* [What to produce] Count the lines below in which "have" appears, then give that number by itself.

* [Records to process]
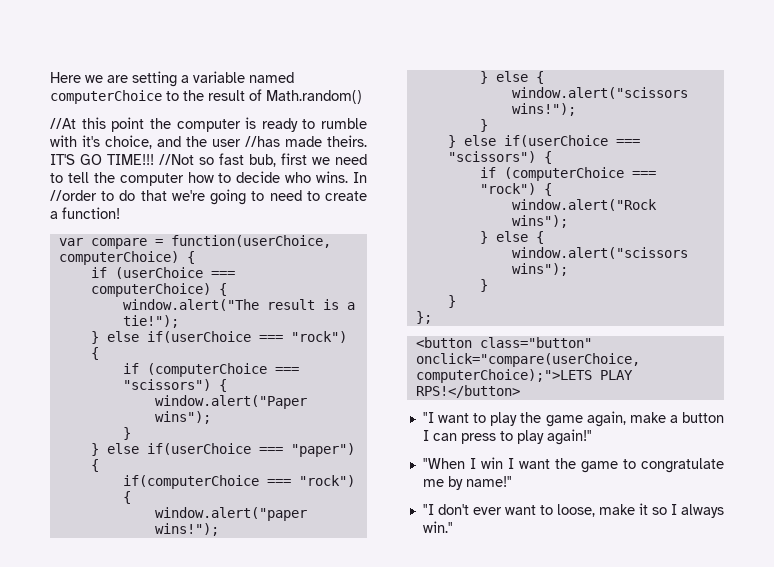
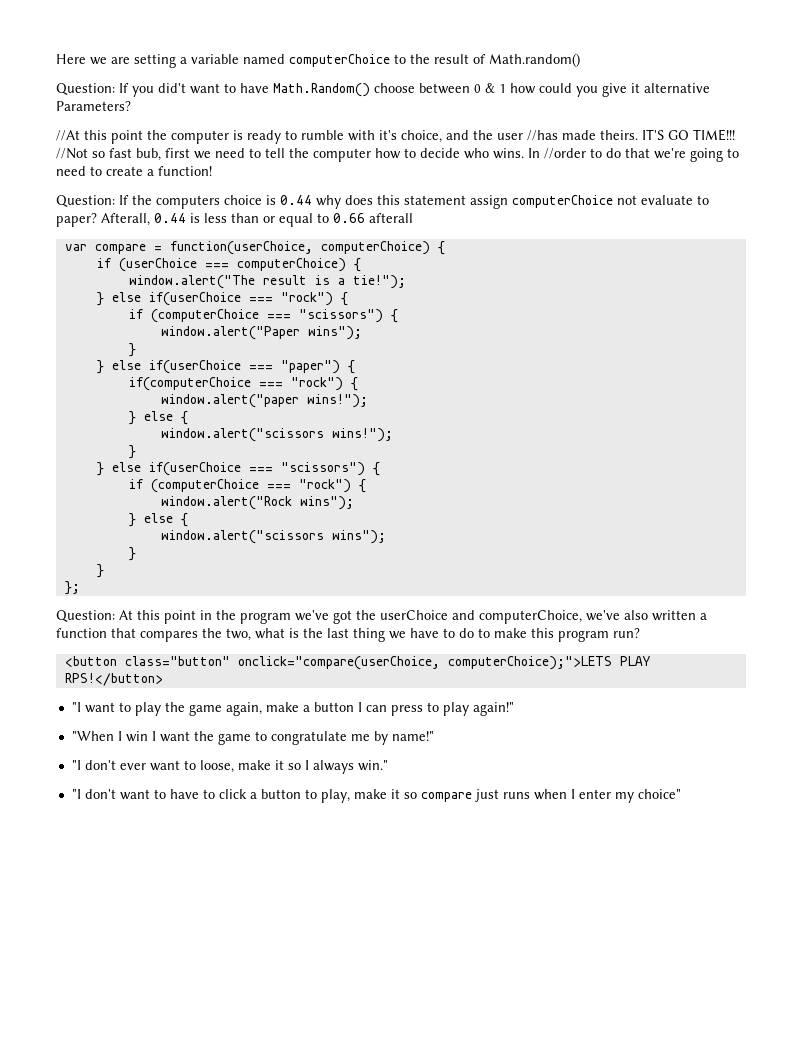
(362, 97) none -> [56,83,710,97] [56,101,131,111] // Question: If you did't want to have Math.Random() choose between 0 & 1 how could you give it alternative Parameters?
(120, 213) none -> [56,195,709,209] [56,213,413,227] // Question: If the computers choice is 0.44 why does this statement assign computerChoice not evaluate to paper? Afterall, 0.44 is less than or equal to 0.66 afterall
(432, 317) none -> [56,610,707,624] [56,628,640,642] // Question: At this point in the program we've got the userChoice and computerChoice, we've also written a function that compares the two, what is the last thing we have to do to make this program run?
(453, 527) none -> [71,789,681,803] // "I don't want to have to click a button to play, make it so compare just runs when I enter my choice"

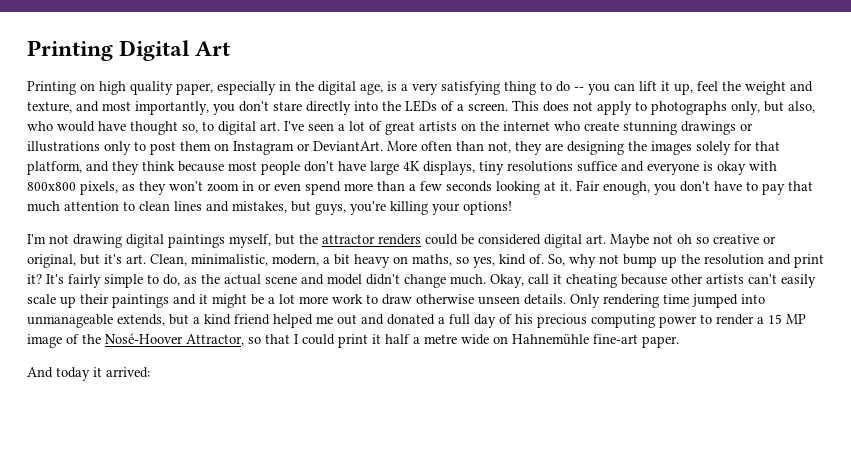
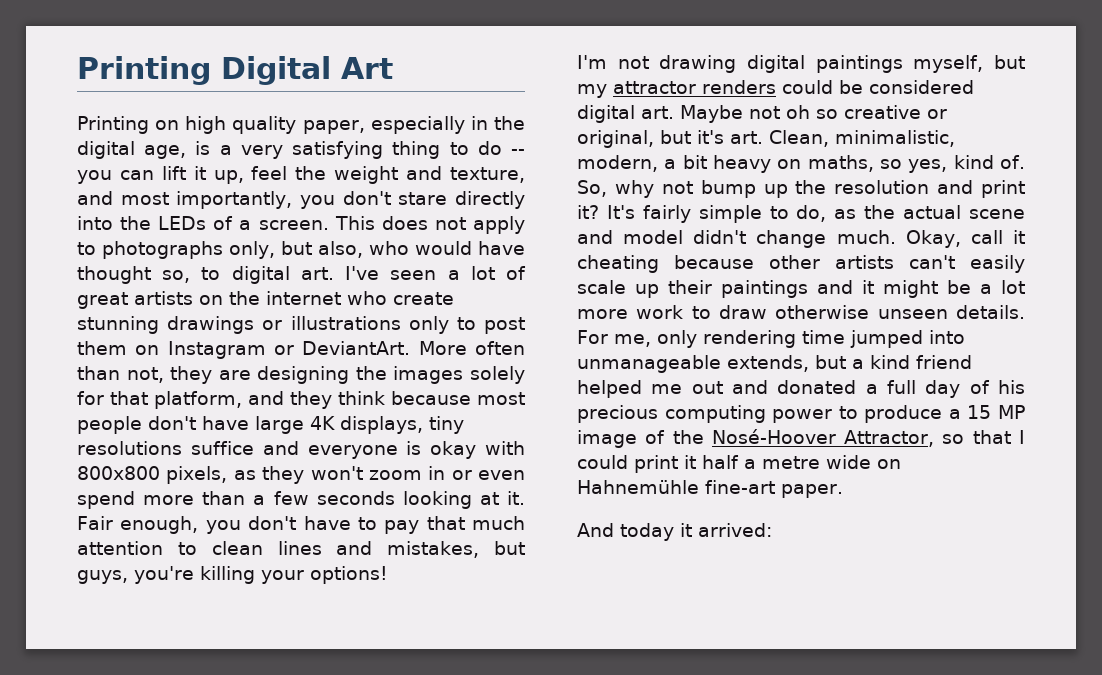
[299,234,318,244] the -> [577,84,607,98] my
[570,294,600,308] Only -> [577,330,697,348] For me, only
[716,314,754,325] render -> [864,405,943,423] produce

* [Result of this task] 3